Overloaded operator with templated classes

sam.barker0

10/12/2008 7:11:00 AM

Hi,

I have designed a class with an overloaded = operator.

The problem is that

whenever I invoke the method
like

const myclass<char> astring=another_object;

my overloaded gets invoked and everything is fine.

but if I write

const myclass<char>& astring=another_object;

I guess the synthesised overload function takes place instead of my
overloaded function.

astring is a shallow copy of another_object.

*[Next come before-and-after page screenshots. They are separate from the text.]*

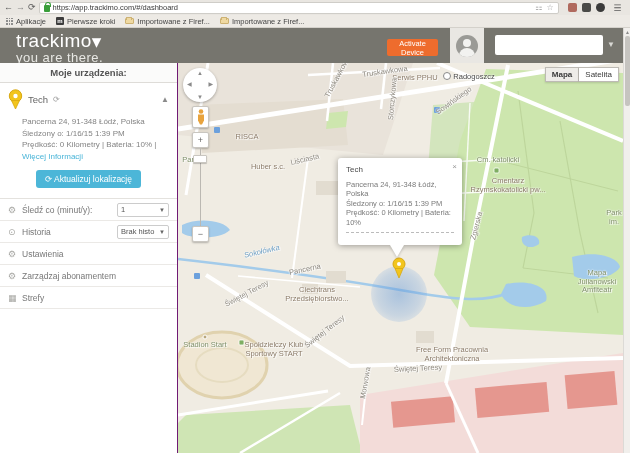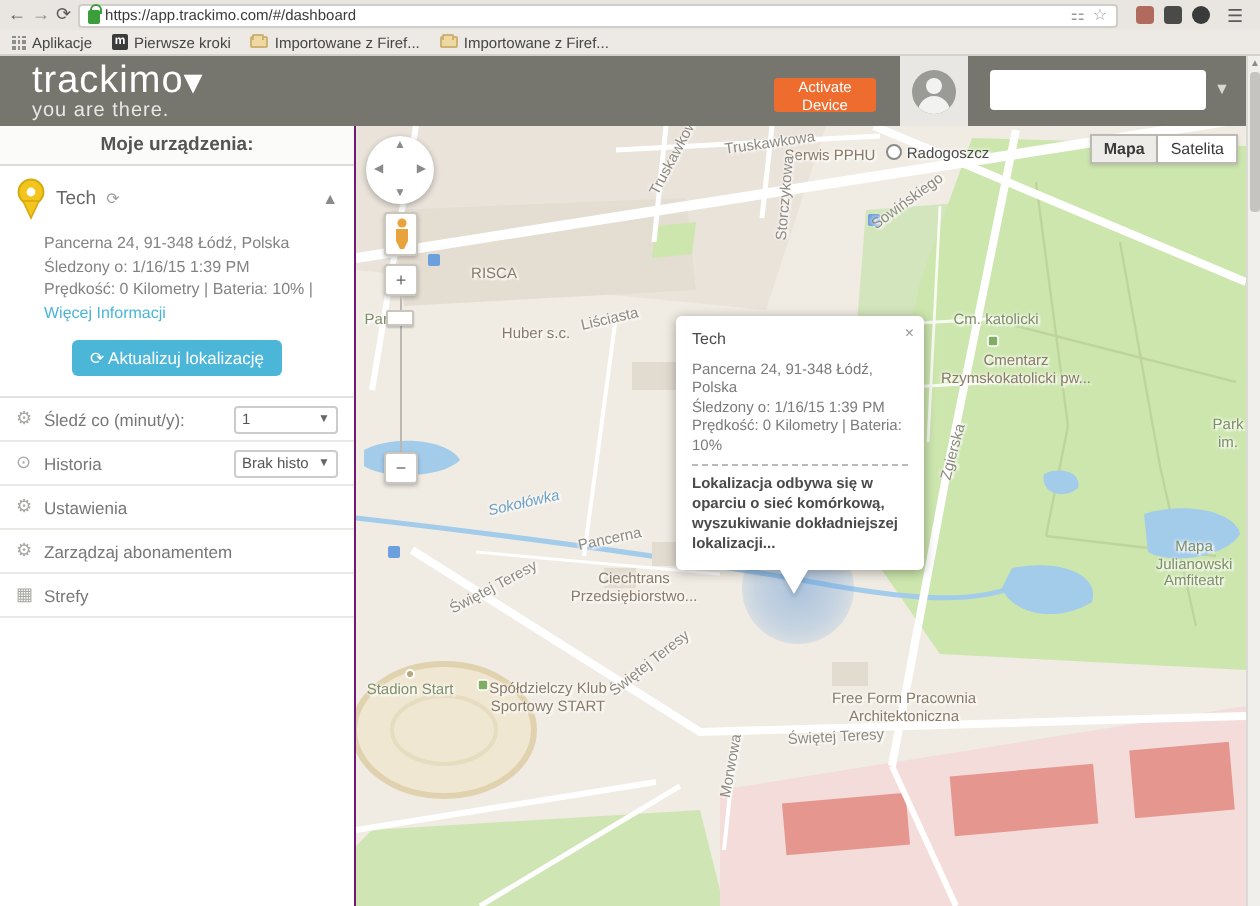--- a/index.html
+++ b/index.html
@@ -31,21 +31,21 @@
 
   
   .scrollbar { position:absolute; right:0; top:28px; width:7px; height:425px; background:#f1efec; border-left:1px solid #dcdad6; }
   .scrollthumb { position:absolute; left:1px; top:8px; width:5px; height:70px; background:#c6c4c0; border-radius:2px; }
   .scrollup { position:absolute; left:0; top:0; width:7px; height:8px; color:#8a8a8a; font-size:5px; text-align:center; line-height:8px; }
 
   
   .appheader { position:absolute; left:0; top:28px; width:623px; height:35px; background:#76756e; }
   .logo { position:absolute; left:16px; top:3px; color:#fff; cursor:pointer; }
   .logo .word { font-size:19px; letter-spacing:.5px; line-height:19px; }
-  .logo .tag { font-size:10px; color:#e8e8e4; letter-spacing:.5px; }
+  .logo .tag { font-size:13px; color:#e8e8e4; letter-spacing:.5px; }
   .logo .pindot { display:inline-block; transform:translateY(1px); }
   .activate { position:absolute; left:387px; top:11px; width:51px; height:17px; background:#ee6c2d; color:#fff; border:none; border-radius:2px; font-size:7.5px; font-family:inherit; cursor:pointer; }
   .avatarbox { position:absolute; left:450px; top:28px; width:34px; height:35px; background:#e9e7e3; display:flex; align-items:center; justify-content:center; }
   .avatar { width:22px; height:22px; border-radius:50%; background:#9a9a96; position:relative; overflow:hidden; }
   .avatar:before { content:""; position:absolute; left:7px; top:4px; width:8px; height:8px; border-radius:50%; background:#f2f2f0; }
   .avatar:after { content:""; position:absolute; left:3px; top:13px; width:16px; height:10px; border-radius:8px 8px 0 0; background:#f2f2f0; }
   .userblock { position:absolute; left:495px; top:35px; width:108px; height:20px; background:#fff; border-radius:2px; }
   .userchev { position:absolute; left:607px; top:40px; color:#d8d8d4; font-size:8px; }
 
   
@@ -347,21 +347,20 @@
     </svg>
 
     <div class="popup">
       <span class="pclose">×</span>
       <div class="ptitle">Tech</div>
       <div>Pancerna 24, 91-348 Łódź, Polska</div>
       <div>Śledzony o: 1/16/15 1:39 PM</div>
       <div>Prędkość: 0 Kilometry | Bateria:</div>
       <div>10%</div>
       <div class="psep"></div>
-      <div class="pmsg">Lokalizacja odbywa się w oparciu o sieć komórkową, wyszukiwanie dokładniejszej lokalizacji...</div>
       <div class="ptail"></div>
     </div>
 
     <div class="panctl">
       <span class="pan-n">▲</span>
       <span class="pan-s">▼</span>
       <span class="pan-w">◀</span>
       <span class="pan-e">▶</span>
     </div>
     <div class="pegman">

My overloaded method is defined as

template<typename T>
myclass<T>& myclass<T>::operator=(const myclass<T>& rhs)
{

if(this != &rhs)
{
//free the allocated memory

//allocate again
this->var1=rhs.var1;
this->head=rhs.head;
//call another method
recursively_copy(head,rhs.head);

}
return *this;

}


Why is this happening
Cheers,
Sam
3 Answers

Kai-Uwe Bux

10/12/2008 7:27:00 AM

0

sam.barker0@gmail.com wrote:

> Hi,
>
> I have designed a class with an overloaded = operator.
>
> The problem is that
>
> whenever I invoke the method
> like
>
> const myclass<char> astring=another_object;
>
> my overloaded gets invoked and everything is fine.

That should not invoke the assignment operator but a constructor. What you
do is copy-initialization and unrelated to assignment.


> but if I write
>
> const myclass<char>& astring=another_object;

That initializes a reference. The rules are in [8.5.3]. What matters here is
that there is no requirement that a copy of the object is created.

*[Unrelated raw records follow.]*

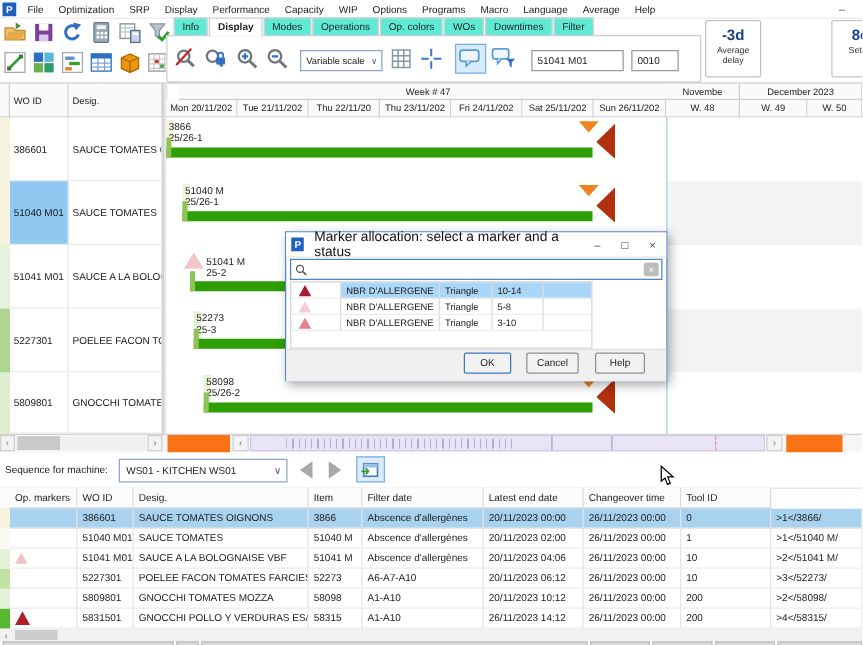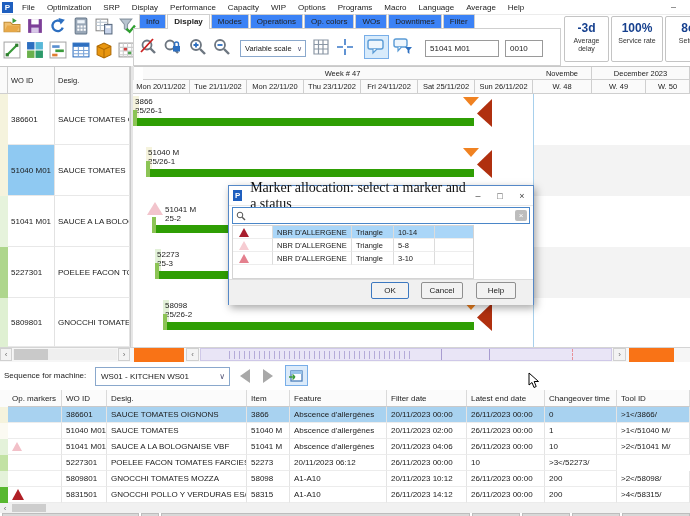--- a/index.html
+++ b/index.html
@@ -6,21 +6,21 @@
   #app{position:relative;width:690px;height:516px;overflow:hidden;background:#fff;
        font-family:"Liberation Sans",sans-serif;color:#1a1a1a;font-size:8px;}
   .abs{position:absolute;}
   
   .menubar{position:absolute;left:0;top:0;width:690px;height:14px;display:flex;align-items:center;gap:0;border-bottom:1px solid #ececec;background:#fff;}
   .menubar .mi{padding:0 6px;font-size:8px;color:#222;cursor:default;}
   .plogo{width:11px;height:11px;background:#1f5fbf;color:#fff;font-size:8px;font-weight:bold;display:flex;align-items:center;justify-content:center;margin:0 3px 0 2px;}
   
   .tbico{position:absolute;width:18px;height:18px;}
   
-  .tab{display:inline-block;padding:2px 6px 2px 6px;font-size:8px;color:#222;background:#3b82f6;border:1px solid #cfcfcf;border-bottom:none;margin-right:1px;}
+  .tab{display:inline-block;padding:2px 6px 2px 6px;font-size:8px;color:#222;background:#5eead4;border:1px solid #cfcfcf;border-bottom:none;margin-right:1px;}
   .tab.active{background:#fff;font-weight:bold;position:relative;z-index:2;padding-bottom:3px;}
   
   .statbox{position:absolute;top:16px;height:44px;border:1px solid #c4c4c4;border-radius:2px;background:#fff;text-align:center;overflow:hidden;}
   .statval{font-size:12px;font-weight:bold;color:#16408e;margin-top:4px;}
   .statlab{font-size:7px;color:#333;line-height:8px;margin-top:2px;}
   
   .hcell{position:absolute;box-sizing:border-box;border-right:1px solid #cfcfcf;border-bottom:1px solid #cfcfcf;background:#fafafa;font-size:7.5px;color:#222;display:flex;align-items:center;justify-content:center;overflow:hidden;white-space:nowrap;}
   .gbar{position:absolute;height:8px;background:#2f9e04;}
   .gtick{position:absolute;width:4px;height:16px;background:#8cc455;}
   .gstripe{position:absolute;width:6px;}
@@ -199,24 +199,20 @@
     <span style="padding-left:4px;font-size:8px;">51041 M01</span>
   </div>
   <div class="abs" style="left:505px;top:40px;width:36px;height:15px;border:1px solid #9a9a9a;background:#fff;display:flex;align-items:center;">
     <span style="padding-left:4px;font-size:8px;">0010</span>
   </div>
 
   <div class="statbox" style="left:564px;width:43px;">
     <div class="statval">-3d</div>
     <div class="statlab">Average delay</div>
   </div>
-  <div class="statbox" style="left:611px;width:50px;">
-    <div class="statval">100%</div>
-    <div class="statlab">Service rate</div>
-  </div>
   <div class="statbox" style="left:665px;width:44px;">
     <div class="statval">8c</div>
     <div class="statlab">Setup</div>
   </div>
 
   <div class="abs" style="left:0;top:66px;width:690px;height:296px;border-top:1px solid #c8c8c8;"></div>
 
   <div class="hcell" style="left:0;top:67px;width:8px;height:27px;"></div>
   <div class="hcell" style="left:8px;top:67px;width:47px;height:27px;justify-content:flex-start;padding-left:3px;">WO ID</div>
   <div class="hcell" style="left:55px;top:67px;width:75px;height:27px;justify-content:flex-start;padding-left:3px;">Desig.</div>
@@ -238,21 +234,21 @@
   <div class="lcell" style="left:8px;top:298px;width:47px;height:49px;">5809801</div>
   <div class="lcell" style="left:55px;top:298px;width:75px;height:49px;">GNOCCHI TOMATES MOZZA</div>
 
   <div class="abs" style="left:130px;top:66px;width:3px;height:296px;background:#e6e6e6;border-left:1px solid #c8c8c8;"></div>
 
   <div class="hcell" style="left:133px;top:67px;width:400px;height:13px;margin-left:10px;">Week # 47</div>
   <div class="hcell" style="left:533px;top:67px;width:59px;height:13px;">Novembe</div>
   <div class="hcell" style="left:592px;top:67px;width:98px;height:13px;">December 2023</div>
   <div class="hcell" style="left:133px;top:80px;width:57px;height:14px;">Mon 20/11/202</div>
   <div class="hcell" style="left:190px;top:80px;width:57px;height:14px;">Tue 21/11/202</div>
-  <div class="hcell" style="left:247px;top:80px;width:57px;height:14px;">Mon 22/11/20</div>
+  <div class="hcell" style="left:247px;top:80px;width:57px;height:14px;">Thu 22/11/20</div>
   <div class="hcell" style="left:304px;top:80px;width:57px;height:14px;">Thu 23/11/202</div>
   <div class="hcell" style="left:361px;top:80px;width:57px;height:14px;">Fri 24/11/202</div>
   <div class="hcell" style="left:418px;top:80px;width:57px;height:14px;">Sat 25/11/202</div>
   <div class="hcell" style="left:475px;top:80px;width:58px;height:14px;">Sun 26/11/202</div>
   <div class="hcell" style="left:533px;top:80px;width:59px;height:14px;">W. 48</div>
   <div class="hcell" style="left:592px;top:80px;width:54px;height:14px;">W. 49</div>
   <div class="hcell" style="left:646px;top:80px;width:44px;height:14px;">W. 50</div>
 
   <div class="abs" style="left:133px;top:94px;width:557px;height:253px;background:#fff;overflow:hidden;">
 
@@ -289,21 +285,21 @@
     <div class="glabel" style="left:32px;top:207px;"><span>58098</span><br><span>25/26-2</span></div>
     <div class="gbar" style="left:30px;top:228px;width:311px;"></div>
     <div class="gtick" style="left:30px;top:220px;"></div>
     <div class="otri" style="left:330px;top:207px;"></div>
     <div class="rflag" style="left:344px;top:209px;"></div>
   </div>
 
   <div id="dlg">
     <div class="dlg-title">
       <div class="plogo" style="margin-left:4px;">P</div>
-      <span style="margin-left:5px;font-size:14px;color:#111;font-family:Liberation Serif, serif;">Marker allocation: select a marker and a status</span>
+      <span style="margin-left:5px;font-size:11px;color:#111;">Marker allocation: select a marker and a status</span>
       <div style="margin-left:auto;display:flex;">
         <div class="dlg-ctl">–</div>
         <div class="dlg-ctl">□</div>
         <div class="dlg-ctl">×</div>
       </div>
     </div>
     <div class="abs" style="left:3px;top:21px;width:296px;height:15px;border:1px solid #4a86c8;background:#fff;display:flex;align-items:center;">
       <svg style="width:10px;height:10px;margin-left:3px;" viewBox="0 0 10 10">
           <circle cx="4" cy="4" r="2.8" stroke="#555" fill="none"></circle>
           <path d="M6.2 6.2L9 9" stroke="#555" stroke-width="1.4"></path>
@@ -386,21 +382,20 @@
   <div class="abs" style="left:0;top:439px;width:8px;height:16px;background:#e4f2da;"></div>
   <div class="abs" style="left:0;top:455px;width:8px;height:16px;background:#c2e2a4;"></div>
   <div class="abs" style="left:0;top:471px;width:8px;height:16px;background:#e4f2da;"></div>
   <div class="abs" style="left:0;top:487px;width:8px;height:16px;background:#58b830;"></div>
 
   <div class="btrow" style="top:390px;height:17px;">
     <div class="bth">Op. markers</div>
     <div class="bth">WO ID</div>
     <div class="bth">Desig.</div>
     <div class="bth">Item</div>
-    <div class="bth">Feature</div>
     <div class="bth">Filter date</div>
     <div class="bth">Latest end date</div>
     <div class="bth">Changeover time</div>
     <div class="bth">Tool ID</div>
   </div>
 
   <div class="btrow" style="top:407px;background:#a8d2f0;">
     <div class="btc"></div>
     <div class="btc">386601</div>
     <div class="btc">SAUCE TOMATES OIGNONS</div>
@@ -433,20 +428,21 @@
     <div class="btc">20/11/2023 04:06</div>
     <div class="btc">26/11/2023 00:00</div>
     <div class="btc">10</div>
     <div class="btc">&gt;2&lt;/51041 M/</div>
   </div>
   <div class="btrow" style="top:455px;">
     <div class="btc"></div>
     <div class="btc">5227301</div>
     <div class="btc">POELEE FACON TOMATES FARCIES</div>
     <div class="btc">52273</div>
+    <div class="btc">A6-A7-A10</div>
     <div class="btc">20/11/2023 06:12</div>
     <div class="btc">26/11/2023 00:00</div>
     <div class="btc">10</div>
     <div class="btc">&gt;3&lt;/52273/</div>
   </div>
   <div class="btrow" style="top:471px;">
     <div class="btc"></div>
     <div class="btc">5809801</div>
     <div class="btc">GNOCCHI TOMATES MOZZA</div>
     <div class="btc">58098</div>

> I guess the synthesised overload function takes place instead of my
> overloaded function.

No, that does not happen.

> astring is a shallow copy of another_object.

No, but it might look that way. Very likely, it _is_ your object.


[snip]

BTW: is there any reason not to use std::string as your string class (just
guessing from the names)?


Best

Kai-Uwe Bux

sam.barker0

10/12/2008 7:42:00 AM

0

Thanks Kai.It makes sense.That line should do copy initialisation.

>>const myclass<char>& astring=another_object;

>That initializes a reference. The rules are in [8.5.3]. What matters here is
>that there is no requirement that a copy of the object is created.


Yep what you say is correct.There is no requirement for a copy of the
object.

Cheers,
Jegan

sam.barker0

10/12/2008 7:45:00 AM

0

Thanks Kai.It makes sense.That line should do copy initialisation.

>>const myclass<char>& astring=another_object;
>That initializes a reference. The rules are in [8.5.3]. What matters here is
>that there is no requirement that a copy of the object is created.

Yep what you say is correct.There is no requirement for a copy of the
object.

Cheers,
Sam